MITSloan
Management Review
Thriving in a Big Data World
Alden M. Hayashi
Three
recent books offer managers expert perspectives on the increasing power and
importance of analytics.
One airline discovered that vegetarians are less likely to miss their flights, according to the book Predictive Analytics.
U.S. President Barack Obama’s 2012 campaign owed much of its
success to quantitative analysis, with staffers able to identify, for example,
which people would likely be swayed to vote for him after receiving a flyer,
phone call or home visit, thus tipping the balance in the fight for crucial
swing states. Wal-Mart has learned that before a hurricane strikes an area, not
only does the demand for flashlights increase but also that for Pop-Tarts. Even
the world of sports has become enamored of quant power, as famously popularized
in the best-selling book Moneyball. But what exactly are these new
quantitative techniques, and how can businesses best deploy them to their
advantage?
Executives can find some answers to such questions in three
recent books: Big Data: A Revolution That Will Transform How We Live,
Work, and Think (Houghton Mifflin Harcourt, 2013) by Viktor
Mayer-Schönberger, a professor of Internet governance and regulation at Oxford
University, and Kenneth Cukier, data editor of The Economist;
Predictive Analytics: The Power to Predict Who Will Click, Buy, Lie, or Die (John
Wiley & Sons, 2013) by Eric Siegel, founder of Predictive Analytics World
and a former assistant professor at Columbia University; and Keeping Up
with the Quants: Your Guide to Understanding and Using Analytics (Harvard
Business School Publishing, 2013) by Thomas H. Davenport, the President’s
Distinguished Professor of Information Technology & Management at Babson
College, and Jinho Kim, a professor of business and statistics at the Korea
National Defense University. The first two books primarily focus on the power
of big data and quantitative analytics, and the third advises how companies can
tap into that power. Together, the combination of description and advice
provide a good primer for executives seeking a better understanding of this
emerging era of sophisticated number-crunching.

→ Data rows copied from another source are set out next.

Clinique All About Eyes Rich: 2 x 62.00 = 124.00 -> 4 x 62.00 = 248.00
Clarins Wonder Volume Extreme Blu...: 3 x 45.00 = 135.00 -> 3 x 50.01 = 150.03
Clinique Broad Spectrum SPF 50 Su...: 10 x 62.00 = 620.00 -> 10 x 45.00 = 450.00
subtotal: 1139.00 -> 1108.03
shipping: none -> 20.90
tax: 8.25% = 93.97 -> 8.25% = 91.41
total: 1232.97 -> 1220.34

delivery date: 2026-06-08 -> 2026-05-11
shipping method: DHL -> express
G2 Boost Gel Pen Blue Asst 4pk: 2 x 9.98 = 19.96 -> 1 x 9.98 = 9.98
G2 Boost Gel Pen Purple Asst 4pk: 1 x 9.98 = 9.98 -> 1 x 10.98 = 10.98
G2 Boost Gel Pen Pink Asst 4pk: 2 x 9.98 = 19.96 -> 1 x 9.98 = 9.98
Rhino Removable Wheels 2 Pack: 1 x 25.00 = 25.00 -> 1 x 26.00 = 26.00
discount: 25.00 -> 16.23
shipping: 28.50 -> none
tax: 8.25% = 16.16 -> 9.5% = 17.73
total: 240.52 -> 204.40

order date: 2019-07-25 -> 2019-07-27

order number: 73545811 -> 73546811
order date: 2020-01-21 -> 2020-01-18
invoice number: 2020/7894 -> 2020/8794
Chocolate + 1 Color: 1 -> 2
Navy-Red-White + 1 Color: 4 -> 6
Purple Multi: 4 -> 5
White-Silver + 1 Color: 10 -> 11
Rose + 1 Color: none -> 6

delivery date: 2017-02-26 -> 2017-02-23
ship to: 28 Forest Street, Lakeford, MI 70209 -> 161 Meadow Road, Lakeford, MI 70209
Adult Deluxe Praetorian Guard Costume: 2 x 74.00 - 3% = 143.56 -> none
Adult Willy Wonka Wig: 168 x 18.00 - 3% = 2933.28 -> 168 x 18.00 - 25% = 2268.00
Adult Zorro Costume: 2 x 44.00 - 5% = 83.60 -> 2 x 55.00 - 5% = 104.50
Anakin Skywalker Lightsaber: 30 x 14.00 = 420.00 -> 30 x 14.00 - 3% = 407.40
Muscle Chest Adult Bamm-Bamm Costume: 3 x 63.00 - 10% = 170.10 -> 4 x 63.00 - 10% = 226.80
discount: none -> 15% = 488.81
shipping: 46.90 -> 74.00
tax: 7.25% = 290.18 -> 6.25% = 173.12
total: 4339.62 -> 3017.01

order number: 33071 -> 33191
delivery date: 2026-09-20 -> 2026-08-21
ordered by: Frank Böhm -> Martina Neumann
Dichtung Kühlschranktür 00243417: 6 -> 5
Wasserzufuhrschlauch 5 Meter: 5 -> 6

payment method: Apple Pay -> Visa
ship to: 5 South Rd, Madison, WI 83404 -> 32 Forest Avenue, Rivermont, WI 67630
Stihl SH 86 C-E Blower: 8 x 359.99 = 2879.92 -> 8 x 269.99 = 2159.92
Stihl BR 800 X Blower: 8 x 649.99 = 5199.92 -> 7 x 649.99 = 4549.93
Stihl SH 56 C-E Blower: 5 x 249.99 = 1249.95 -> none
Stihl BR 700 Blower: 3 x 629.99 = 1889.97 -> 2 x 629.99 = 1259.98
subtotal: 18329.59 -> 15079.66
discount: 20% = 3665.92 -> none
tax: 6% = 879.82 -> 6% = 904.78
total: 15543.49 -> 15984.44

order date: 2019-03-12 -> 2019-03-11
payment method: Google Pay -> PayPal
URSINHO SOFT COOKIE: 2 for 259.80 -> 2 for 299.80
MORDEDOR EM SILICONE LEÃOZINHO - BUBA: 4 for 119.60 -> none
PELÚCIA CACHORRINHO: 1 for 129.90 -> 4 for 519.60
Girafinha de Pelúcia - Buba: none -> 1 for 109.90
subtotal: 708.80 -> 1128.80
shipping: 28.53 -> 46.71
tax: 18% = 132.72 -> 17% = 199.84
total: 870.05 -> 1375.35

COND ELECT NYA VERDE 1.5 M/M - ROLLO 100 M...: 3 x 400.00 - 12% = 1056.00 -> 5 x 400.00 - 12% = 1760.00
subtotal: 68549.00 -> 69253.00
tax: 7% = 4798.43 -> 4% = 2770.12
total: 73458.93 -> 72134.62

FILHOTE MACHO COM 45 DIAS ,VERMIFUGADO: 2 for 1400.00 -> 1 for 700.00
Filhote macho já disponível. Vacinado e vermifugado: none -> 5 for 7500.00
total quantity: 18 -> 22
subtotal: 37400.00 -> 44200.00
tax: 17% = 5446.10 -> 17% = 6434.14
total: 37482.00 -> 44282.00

Understanding “Datafication”
According to Eric Siegel’s estimate, we are adding 2.5
quintillion bytes of data every single day. Words have become data; the
physical states of our machinery have become data; our physical locations have
become data; and even our interactions with each other have become data. “Data
can frequently be collected passively, without much effort or even awareness on
the part of those being recorded. And because the cost of storage has fallen so
much, it is easier to justify keeping data than discarding it,” observe Viktor
Mayer-Schönberger and Kenneth Cukier. The authors refer to this new phenomenon
as the “datafication” of everything. Indeed, we are awash in information, but
what does it all mean?
Certainly, companies that have become adept at selective
data-crunching have uncovered all kinds of valuable correlations. Some are not
entirely surprising. For instance, Siegel reports, people who buy small felt
pads that adhere to the bottom of chair legs (to protect the floor) are more
likely than others to be good credit risks. Other results are quite unexpected.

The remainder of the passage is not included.